Performance-tuning tips

Memory

Avoid memory leaks (malloc w/o free). You can monitor memory usage using htop; press F6 and sort by VIRT (virtual memory).

Avoid malloc when possible. Especially, instead of allocating structures on the heap, look for opportunities to use local variables of struct type to and return values of struct type.

Avoid memory traffic.

- Instead of reading or writing through pointers, use local
  variables, parameters, and results.  (May require interface
  changes or returning values of `struct` type.)

- Reduce memory traffic by taking advantage of pointer
  arithmetic.  (Example?)

Use fewer levels of indirection. Here's a representation of a 2-D array that uses two levels of indirection:

struct Array2_T {
  int width, height;
  char *elements;
};

To get to an array element 'i', you have to dereference two pointers and do address arithmetic twice (one address is static and is coded into the instruction; the other is dynamic):

a->elements[i]  // same as *((*a).elements+i)

Instead, you can use a trick built into C99: the incomplete array field:

struct Array2_T {
  int width, height;
  char elements[];
};

This representation, although it uses exactly the same notation, requires only one pointer dereference and one arithmetic operation:

 a->elements[i]  // something like *(a + offset(elements) + i)

To allocate the first kind of array:

struct Array_T *p = malloc(sizeof(*p));
p->elements = malloc(n * sizeof(*p->elements));

To allocate the second kind of array:

struct Array_T *p = malloc(sizeof(*p) + n * sizeof(*p->elements));

The advantages:

One heap object, not two
Created by one malloc(), not two
Element access with one load, not two

The disadvantage:

The array is impossible to resize without destroying its object identity.

Inlining and specialization

If you have very small functions, where the work of the function is only a few instructions, avoid the function-call overhead by declaring the function inline. (This trick works only on function calls that don't cross module boundaries. It's not worth violating modularity to save just a few instructions.)

If one are more parameters are compile-time constants, it may be worth inlining a function in order to specialize it (meaning that much of the function's work can be done once, at compile time).

Know your function-call overheads:

- The overhead of calling a large function is much smaller than
  the cost of executing the function body: if the function can't
  be specialized, there's no point in inlining it, and inlining
  will increase code size and make the instruction cache less
  effective. 

- The overhead of calling a very small function is comparable to
  the cost of executing the function body: such a function might
  be worth inlining.

- If a function can be specialized, it may be that the work of the
  function body can be reduced by a significant factor:
  specialization may make a function 5 or 10 times faster.
  Inlining is needed to enable specialization, but to know whether
  specialization looks worthwhile, you have to
  analyze the situation carefully.  If you want to specialize,
  mark the function as `inline` and  **let the compiler specialize it**.

Loops

Raise operations out of loops

- Loop-invariant computations (arithmetic, memory references, afunction
  calls, and more) can be lifted out of the loop.

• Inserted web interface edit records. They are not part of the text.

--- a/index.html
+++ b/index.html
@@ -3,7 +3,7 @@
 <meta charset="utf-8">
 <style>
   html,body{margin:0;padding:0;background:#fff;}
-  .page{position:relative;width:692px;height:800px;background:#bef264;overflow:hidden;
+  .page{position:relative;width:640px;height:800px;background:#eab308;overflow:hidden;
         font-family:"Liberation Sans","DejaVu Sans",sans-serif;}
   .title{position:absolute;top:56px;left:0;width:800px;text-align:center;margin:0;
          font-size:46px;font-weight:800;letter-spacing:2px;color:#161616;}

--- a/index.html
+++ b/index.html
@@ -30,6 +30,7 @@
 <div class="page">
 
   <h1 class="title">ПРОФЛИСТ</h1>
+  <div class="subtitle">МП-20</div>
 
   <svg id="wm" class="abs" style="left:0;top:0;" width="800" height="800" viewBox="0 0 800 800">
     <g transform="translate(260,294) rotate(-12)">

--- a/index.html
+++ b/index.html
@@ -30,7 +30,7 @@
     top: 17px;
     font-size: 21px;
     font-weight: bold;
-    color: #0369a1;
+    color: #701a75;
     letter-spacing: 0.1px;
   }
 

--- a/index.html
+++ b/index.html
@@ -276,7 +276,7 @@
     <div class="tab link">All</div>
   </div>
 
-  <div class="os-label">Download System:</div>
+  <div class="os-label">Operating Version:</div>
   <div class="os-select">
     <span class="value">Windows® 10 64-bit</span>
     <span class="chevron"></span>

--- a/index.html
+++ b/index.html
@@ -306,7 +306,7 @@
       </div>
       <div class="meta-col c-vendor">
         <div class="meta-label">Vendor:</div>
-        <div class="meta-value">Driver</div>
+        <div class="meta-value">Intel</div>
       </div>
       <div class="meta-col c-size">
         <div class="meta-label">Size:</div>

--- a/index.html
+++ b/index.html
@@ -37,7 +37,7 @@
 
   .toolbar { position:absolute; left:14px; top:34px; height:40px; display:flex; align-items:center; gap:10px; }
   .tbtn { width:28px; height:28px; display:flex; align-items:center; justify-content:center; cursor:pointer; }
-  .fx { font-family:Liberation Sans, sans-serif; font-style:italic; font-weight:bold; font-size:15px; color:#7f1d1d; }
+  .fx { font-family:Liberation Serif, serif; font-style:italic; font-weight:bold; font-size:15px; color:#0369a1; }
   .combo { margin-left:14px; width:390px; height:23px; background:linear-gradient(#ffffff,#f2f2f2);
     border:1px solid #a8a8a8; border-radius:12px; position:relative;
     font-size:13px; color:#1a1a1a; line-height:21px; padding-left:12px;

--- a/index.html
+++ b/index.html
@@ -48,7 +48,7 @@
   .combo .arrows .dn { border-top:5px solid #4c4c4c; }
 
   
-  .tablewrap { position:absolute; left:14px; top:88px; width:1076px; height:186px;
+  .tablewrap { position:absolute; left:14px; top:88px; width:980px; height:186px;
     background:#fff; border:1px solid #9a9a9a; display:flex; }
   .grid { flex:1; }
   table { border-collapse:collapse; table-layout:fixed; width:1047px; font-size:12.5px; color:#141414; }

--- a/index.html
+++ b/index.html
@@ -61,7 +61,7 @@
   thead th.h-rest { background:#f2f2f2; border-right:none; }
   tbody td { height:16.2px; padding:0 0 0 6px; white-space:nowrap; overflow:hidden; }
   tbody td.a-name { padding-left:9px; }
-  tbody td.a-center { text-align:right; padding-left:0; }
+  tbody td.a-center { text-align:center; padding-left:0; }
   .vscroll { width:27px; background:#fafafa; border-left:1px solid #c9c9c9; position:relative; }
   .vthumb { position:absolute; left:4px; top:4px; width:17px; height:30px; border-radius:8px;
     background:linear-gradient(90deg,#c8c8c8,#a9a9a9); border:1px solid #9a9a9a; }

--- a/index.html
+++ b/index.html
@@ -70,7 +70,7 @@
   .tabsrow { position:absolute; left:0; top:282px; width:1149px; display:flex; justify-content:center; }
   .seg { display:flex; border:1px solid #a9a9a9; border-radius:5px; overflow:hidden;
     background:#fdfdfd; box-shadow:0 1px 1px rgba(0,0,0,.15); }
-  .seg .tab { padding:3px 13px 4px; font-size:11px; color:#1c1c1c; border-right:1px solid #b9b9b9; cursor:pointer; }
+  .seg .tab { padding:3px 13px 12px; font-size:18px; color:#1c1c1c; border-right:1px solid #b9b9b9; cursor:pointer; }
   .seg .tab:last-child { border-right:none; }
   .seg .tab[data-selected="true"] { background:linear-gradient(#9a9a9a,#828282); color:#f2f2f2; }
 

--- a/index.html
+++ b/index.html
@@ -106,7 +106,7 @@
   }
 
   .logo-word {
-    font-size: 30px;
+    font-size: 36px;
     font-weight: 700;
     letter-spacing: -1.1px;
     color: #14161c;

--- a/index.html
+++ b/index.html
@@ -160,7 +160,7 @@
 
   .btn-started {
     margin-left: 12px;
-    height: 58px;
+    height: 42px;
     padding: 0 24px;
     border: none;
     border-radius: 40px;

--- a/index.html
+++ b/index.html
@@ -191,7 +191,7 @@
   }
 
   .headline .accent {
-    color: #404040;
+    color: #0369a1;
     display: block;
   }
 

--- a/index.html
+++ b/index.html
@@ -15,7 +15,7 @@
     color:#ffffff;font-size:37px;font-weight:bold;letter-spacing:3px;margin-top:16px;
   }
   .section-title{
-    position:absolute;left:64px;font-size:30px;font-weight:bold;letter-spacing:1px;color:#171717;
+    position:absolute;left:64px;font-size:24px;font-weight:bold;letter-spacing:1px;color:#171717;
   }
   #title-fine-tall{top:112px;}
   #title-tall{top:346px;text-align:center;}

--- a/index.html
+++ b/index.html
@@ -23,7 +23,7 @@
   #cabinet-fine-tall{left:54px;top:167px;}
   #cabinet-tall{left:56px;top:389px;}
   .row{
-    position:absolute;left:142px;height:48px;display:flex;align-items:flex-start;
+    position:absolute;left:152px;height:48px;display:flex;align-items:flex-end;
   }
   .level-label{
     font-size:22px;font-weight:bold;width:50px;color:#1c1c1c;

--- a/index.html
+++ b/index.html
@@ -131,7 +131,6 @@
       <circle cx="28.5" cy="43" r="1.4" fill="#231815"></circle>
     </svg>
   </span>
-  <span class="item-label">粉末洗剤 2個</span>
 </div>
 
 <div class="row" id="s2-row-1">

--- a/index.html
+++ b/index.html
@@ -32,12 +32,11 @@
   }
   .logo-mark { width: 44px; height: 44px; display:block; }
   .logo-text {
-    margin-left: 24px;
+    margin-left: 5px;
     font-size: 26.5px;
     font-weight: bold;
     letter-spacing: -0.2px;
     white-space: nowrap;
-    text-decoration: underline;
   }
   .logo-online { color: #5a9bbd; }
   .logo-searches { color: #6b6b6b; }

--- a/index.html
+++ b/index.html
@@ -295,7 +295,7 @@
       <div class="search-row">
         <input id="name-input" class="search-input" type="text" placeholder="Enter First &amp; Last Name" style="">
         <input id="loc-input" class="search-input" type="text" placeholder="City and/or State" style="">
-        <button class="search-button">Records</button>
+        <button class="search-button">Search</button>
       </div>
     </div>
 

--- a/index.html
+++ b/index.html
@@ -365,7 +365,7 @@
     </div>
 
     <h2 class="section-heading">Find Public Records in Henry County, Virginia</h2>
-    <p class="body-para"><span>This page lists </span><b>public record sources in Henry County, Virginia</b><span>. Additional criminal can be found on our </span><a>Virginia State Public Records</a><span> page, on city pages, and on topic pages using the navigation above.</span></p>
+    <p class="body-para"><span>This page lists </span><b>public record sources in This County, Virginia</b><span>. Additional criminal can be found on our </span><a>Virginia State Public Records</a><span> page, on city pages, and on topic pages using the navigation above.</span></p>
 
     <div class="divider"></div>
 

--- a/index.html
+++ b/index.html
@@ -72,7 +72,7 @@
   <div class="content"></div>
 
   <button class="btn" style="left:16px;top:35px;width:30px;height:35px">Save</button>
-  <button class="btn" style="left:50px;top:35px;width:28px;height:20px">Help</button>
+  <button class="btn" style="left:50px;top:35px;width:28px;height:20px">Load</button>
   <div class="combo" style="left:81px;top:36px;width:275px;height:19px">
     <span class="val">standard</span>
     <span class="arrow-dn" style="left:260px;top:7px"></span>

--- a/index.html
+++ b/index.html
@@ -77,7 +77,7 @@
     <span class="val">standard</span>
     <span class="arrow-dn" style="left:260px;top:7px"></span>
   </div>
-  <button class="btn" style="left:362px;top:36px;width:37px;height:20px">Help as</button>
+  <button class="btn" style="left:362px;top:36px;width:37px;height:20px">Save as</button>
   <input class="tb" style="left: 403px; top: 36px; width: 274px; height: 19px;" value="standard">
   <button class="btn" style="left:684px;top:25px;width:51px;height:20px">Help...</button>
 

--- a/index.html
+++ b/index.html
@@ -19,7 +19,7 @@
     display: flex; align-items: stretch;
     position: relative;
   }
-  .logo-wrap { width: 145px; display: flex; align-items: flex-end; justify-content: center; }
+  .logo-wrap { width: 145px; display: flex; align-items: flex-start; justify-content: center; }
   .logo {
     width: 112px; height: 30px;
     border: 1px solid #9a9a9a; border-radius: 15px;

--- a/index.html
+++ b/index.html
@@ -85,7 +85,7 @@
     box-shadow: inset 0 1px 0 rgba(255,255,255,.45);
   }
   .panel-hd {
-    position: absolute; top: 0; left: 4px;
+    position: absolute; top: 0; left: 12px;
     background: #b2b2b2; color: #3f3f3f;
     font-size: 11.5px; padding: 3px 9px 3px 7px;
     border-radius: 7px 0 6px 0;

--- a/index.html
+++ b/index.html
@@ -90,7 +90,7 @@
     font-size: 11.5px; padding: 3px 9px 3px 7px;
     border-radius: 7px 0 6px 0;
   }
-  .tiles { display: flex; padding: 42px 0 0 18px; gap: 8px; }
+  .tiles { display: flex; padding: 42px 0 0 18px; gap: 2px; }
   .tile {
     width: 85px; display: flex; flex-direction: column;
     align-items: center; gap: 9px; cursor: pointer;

- Often you know that a computation is loop-invariant, but the
  compiler doesn't know.  In these cases, **assign the results of
  loop-invariant computations to local variables**.    For
  example, if you write

     for (int i = 0; i < a->width * a->height; i++) {
        ... function call that gets passed 'a' ...
     }

  the compiler doesn't know that `a->width` and `a->height` don't
  change.
  Rewrite the loop as

      int w = a->width;
      int h = a->height;
      for (int i = 0; i < w * h; i++) { ... }

- If the compiler can identify a loop-invariant computation, **let
  the compiler deal with it.**  For example, in

      int w = a->width;
      int h = a->height;
      for (int i = 0; i < w * h; i++) { ... }

  there is nothing to be gained by fiddling with the loop
  condition: the compiler can see *all* accesses to local
  variables `w` and `h`, and it's *easy* for the compiler to hoist
  the multiplication out of the loop.  **Let the compiler do its job.**

- Calculations that are *partially* or *almost* loop-invariant can
  often be made loop invariant by refactoring the code or
  introducing a nested loop structure.